Material to process Start Marker

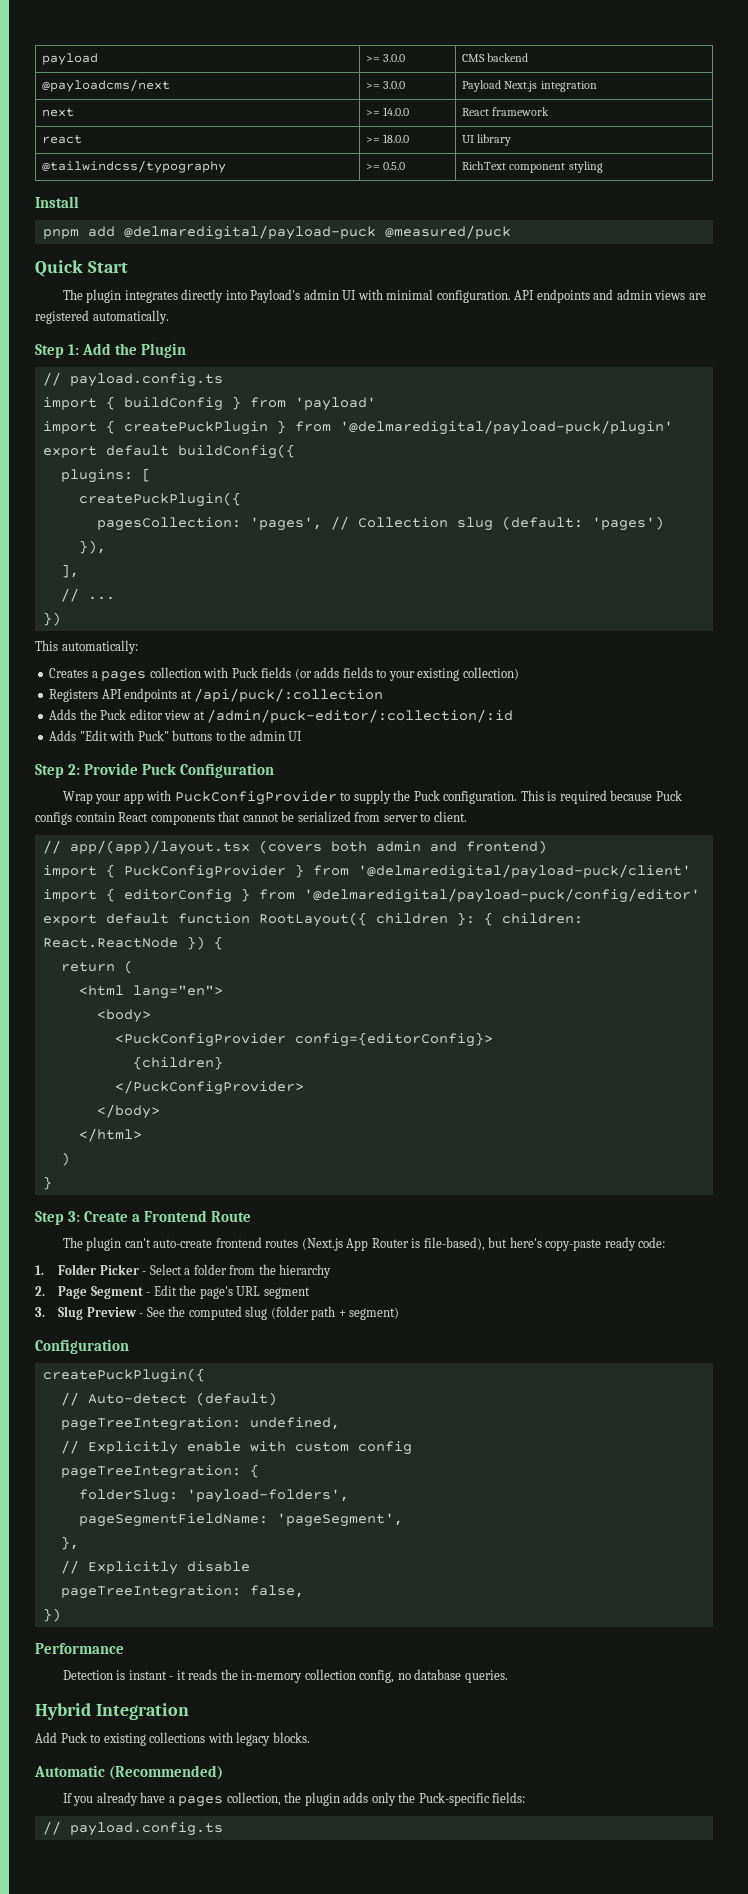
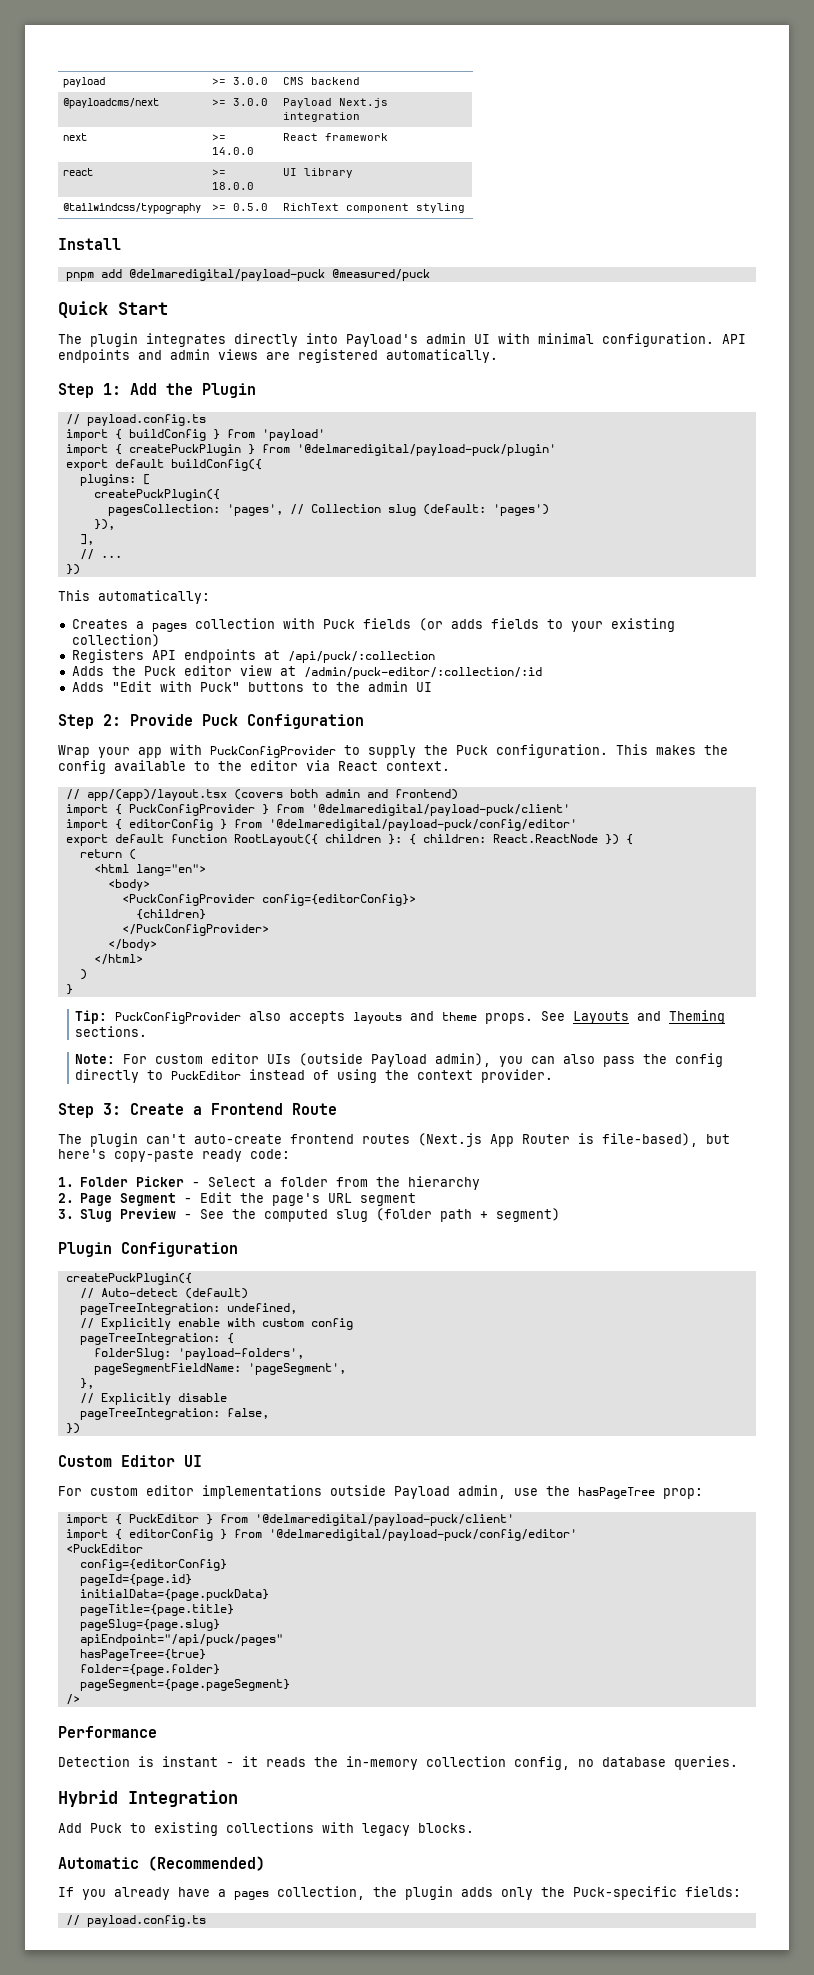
- This is required because Puck configs contain React components that cannot be serialized from server to client.
+ This makes the config available to the editor via React context.
+ Tip: PuckConfigProvider also accepts layouts and theme props. See Layouts and Theming sections.
+ Note: For custom editor UIs (outside Payload admin), you can also pass the config directly to PuckEditor instead of using the context provider.
  3. Slug Preview - See the computed slug (folder path + segment)
- Configuration
+ Plugin Configuration
+ Custom Editor UI
+ For custom editor implementations outside Payload admin, use the hasPageTree prop:
+ import { PuckEditor } from '@delmaredigital/payload-puck/client'
+ import { editorConfig } from '@delmaredigital/payload-puck/config/editor'
+ <PuckEditor
+ config={editorConfig}
+ pageId={page.id}
+ initialData={page.puckData}
+ pageTitle={page.title}
+ pageSlug={page.slug}
+ apiEndpoint="/api/puck/pages"
+ hasPageTree={true}
+ folder={page.folder}
+ pageSegment={page.pageSegment}
+ />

Material to process End Marker

◆ Work required: Return every line above that contains the word "client".

◆ Task output:
- This is required because Puck configs contain React components that cannot be serialized from server to client.
+ import { PuckEditor } from '@delmaredigital/payload-puck/client'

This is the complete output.